Action item
Begin at the line containing "- 卡牌本质是一个基础工具类" in the data below and go on through the line containing "- 后面会持续更新与添加功能！", repeating each line exactly; include both ends and no other line.

Detected change data:
★ ★ ★

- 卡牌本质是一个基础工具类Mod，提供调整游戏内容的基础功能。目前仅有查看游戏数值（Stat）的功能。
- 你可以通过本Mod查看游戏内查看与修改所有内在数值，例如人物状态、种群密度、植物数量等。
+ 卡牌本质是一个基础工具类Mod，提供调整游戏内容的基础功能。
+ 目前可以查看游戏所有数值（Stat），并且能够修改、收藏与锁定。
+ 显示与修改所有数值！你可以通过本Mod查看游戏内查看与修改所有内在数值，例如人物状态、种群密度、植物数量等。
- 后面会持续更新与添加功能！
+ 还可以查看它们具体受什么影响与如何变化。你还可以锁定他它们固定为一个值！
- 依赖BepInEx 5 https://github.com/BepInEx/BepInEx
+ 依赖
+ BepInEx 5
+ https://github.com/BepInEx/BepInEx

★ ★ ★

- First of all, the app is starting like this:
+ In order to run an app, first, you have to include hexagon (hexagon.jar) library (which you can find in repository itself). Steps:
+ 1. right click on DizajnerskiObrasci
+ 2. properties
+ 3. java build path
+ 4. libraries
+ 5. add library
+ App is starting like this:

★ ★ ★

Task solution
- 卡牌本质是一个基础工具类Mod，提供调整游戏内容的基础功能。目前仅有查看游戏数值（Stat）的功能。
- 你可以通过本Mod查看游戏内查看与修改所有内在数值，例如人物状态、种群密度、植物数量等。
+ 卡牌本质是一个基础工具类Mod，提供调整游戏内容的基础功能。
+ 目前可以查看游戏所有数值（Stat），并且能够修改、收藏与锁定。
+ 显示与修改所有数值！你可以通过本Mod查看游戏内查看与修改所有内在数值，例如人物状态、种群密度、植物数量等。
- 后面会持续更新与添加功能！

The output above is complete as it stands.